Enlargement of the kidneys with regular contours can also be seen on CT and MR imaging. The kidneys show increased signal intensity on T2-weighted MR images. Intravenous contrast injection may opacify long, radially oriented, and dilated collecting tubules on both CT and MR imaging (1). This produces opaque streaks, sometimes extending to the periphery of the kidney. These may be better seen on delayed films up 24-48 hours. Pelvocalyceal systems and ureters are not opacified in the severe form of the disease. With increased age, there is more likely to be liver and spleen enlargement. Renal enlargement and opacification of dilated ducts become less likely.

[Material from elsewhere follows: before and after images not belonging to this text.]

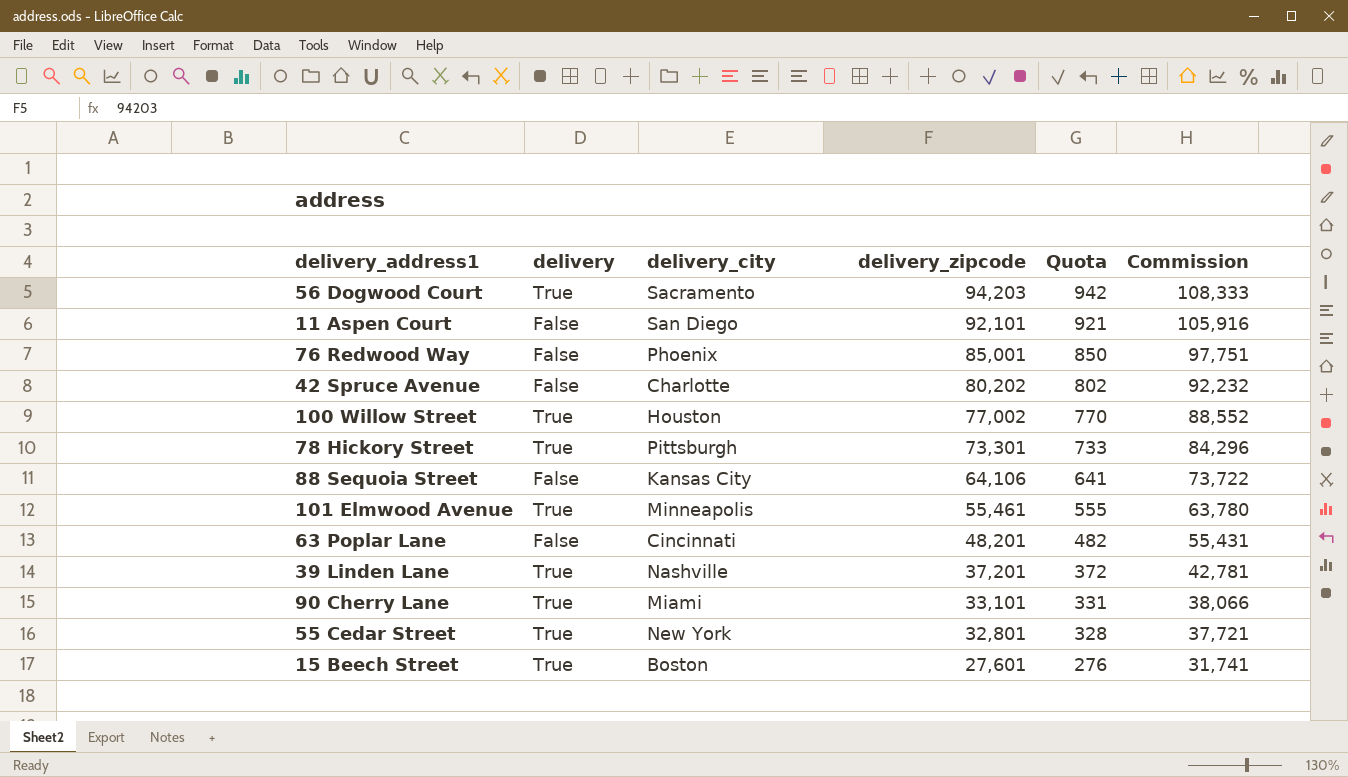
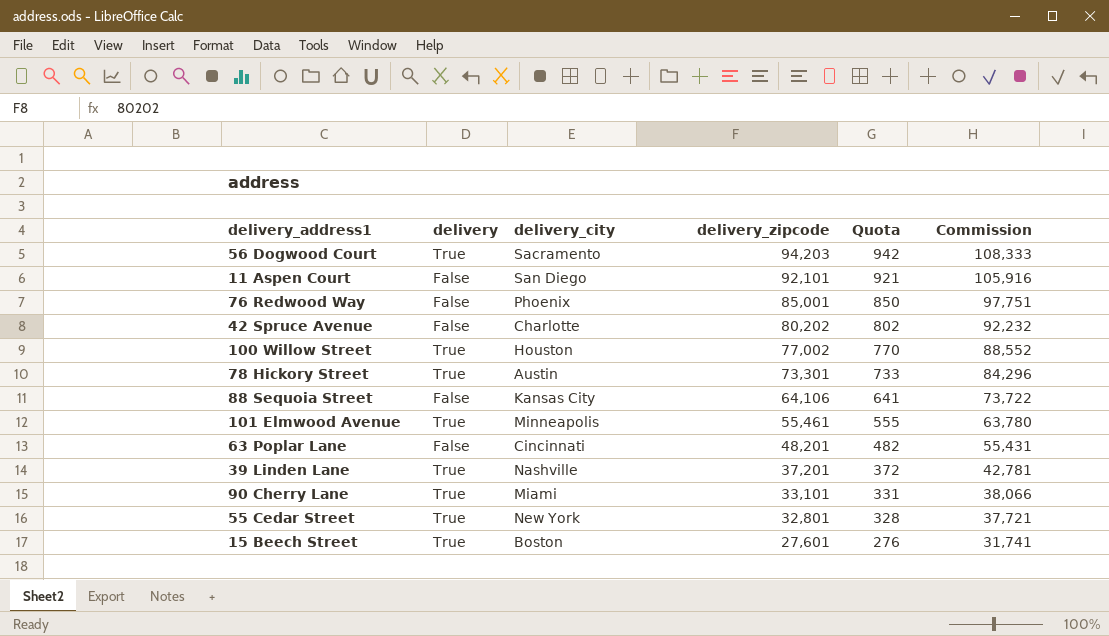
78 Hickory Street | delivery_city: Pittsburgh -> Austin

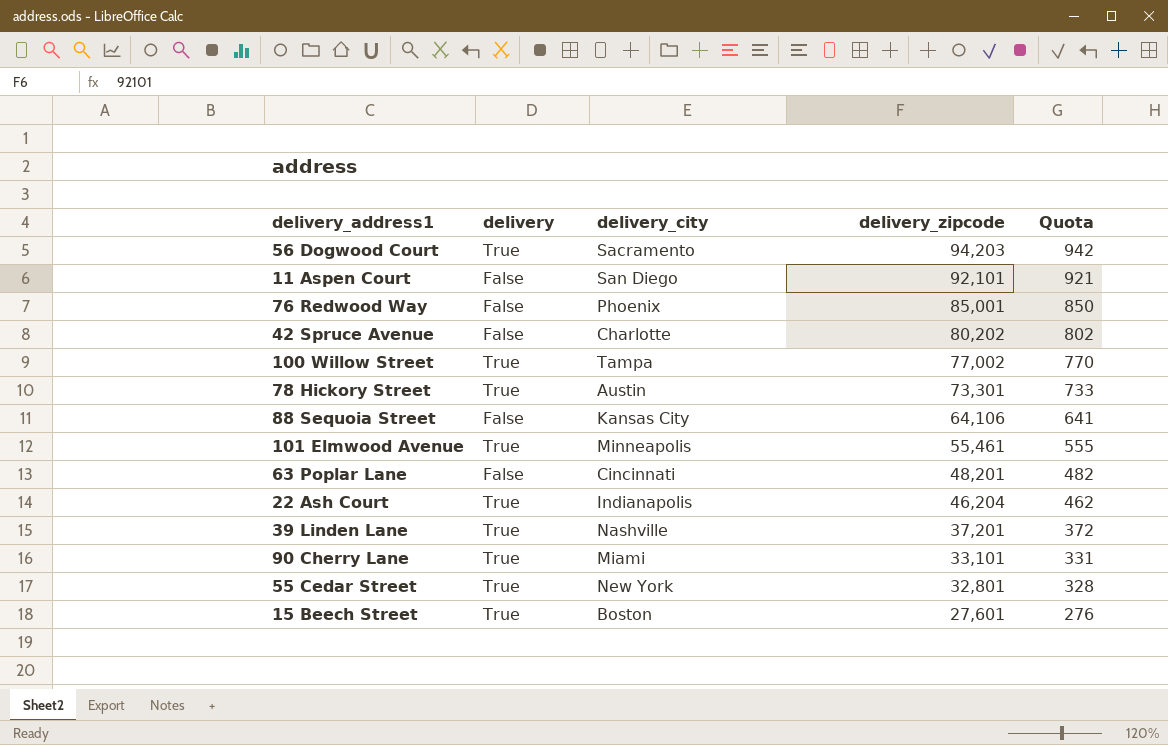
column Commission | formula: [delivery_zipcode] * 1.15 -> none
100 Willow Street | delivery_city: Houston -> Tampa
row 22 Ash Court: none -> True | Indianapolis | 46,204 | 462

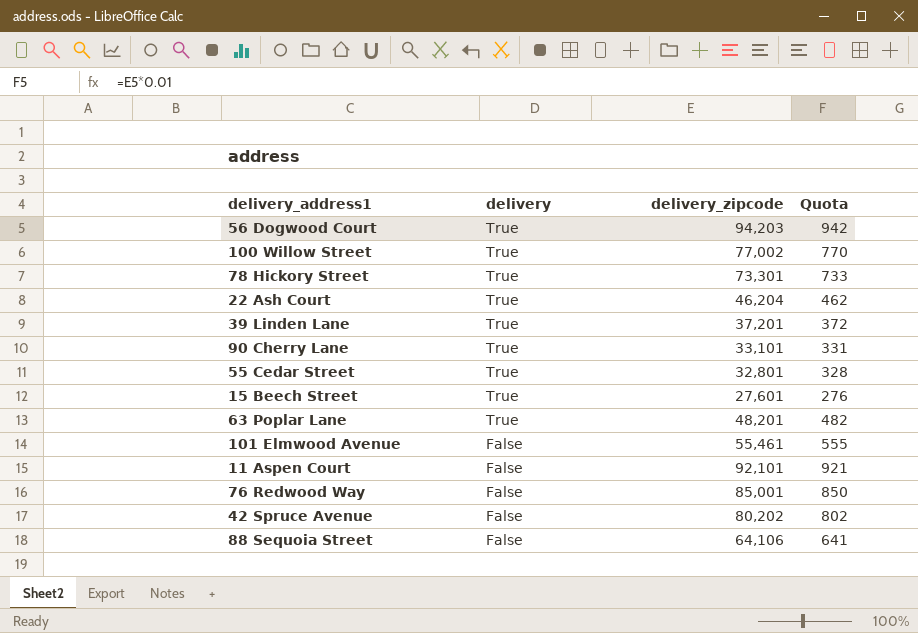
row order: delivery_zipcode descending -> delivery descending
column delivery_city | position: 3 -> none
63 Poplar Lane | delivery: False -> True
101 Elmwood Avenue | delivery: True -> False

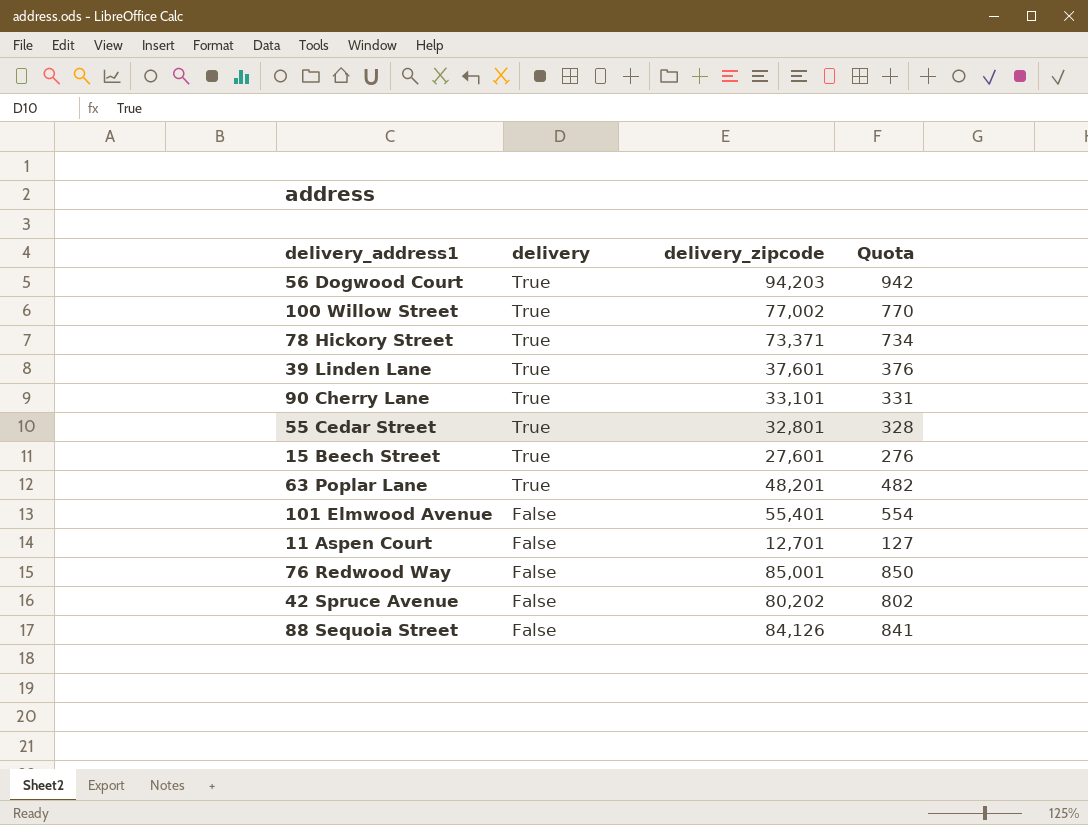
row 22 Ash Court: True | 46,204 | 462 -> none
78 Hickory Street | delivery_zipcode: 73,301 -> 73,371
78 Hickory Street | Quota: 733 -> 734
39 Linden Lane | delivery_zipcode: 37,201 -> 37,601
39 Linden Lane | Quota: 372 -> 376
101 Elmwood Avenue | delivery_zipcode: 55,461 -> 55,401
101 Elmwood Avenue | Quota: 555 -> 554
11 Aspen Court | delivery_zipcode: 92,101 -> 12,701
11 Aspen Court | Quota: 921 -> 127
88 Sequoia Street | delivery_zipcode: 64,106 -> 84,126
88 Sequoia Street | Quota: 641 -> 841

Differential Diagnosis List

Infantile polycystic kidney disease

Final Diagnosis

Infantile polycystic kidney disease

References

[1] 1. Lonergan GJ, Rice RR, Suarez ES. Autosomal recessive polycystic kidney disease: Radiologic-pathalogic correlation. Radiographics 2000;20:837-55. (PMID: 10835131)

Case information

URL:	https://www.eurorad.org/case/1456
DOI:	10.1594/EURORAD/CASE.1456
ISSN:	1563-4086

Figure 1

MR imaging appearances of polycystic kidney disease

On coronal spin-echo T1-weighted MR imaging, the kidneys show marked enlargement. Corticomedullar differentiation can not be made. The reniform shape of the kidneys is retained.

The kidneys show increased signal intensity on T2-weighted axial MR imaging.

After the injection of intravenous gadolinium, the kidneys show a striated pattern of contrast medium excretion on this spin-echo T1-weighted coronal MR image.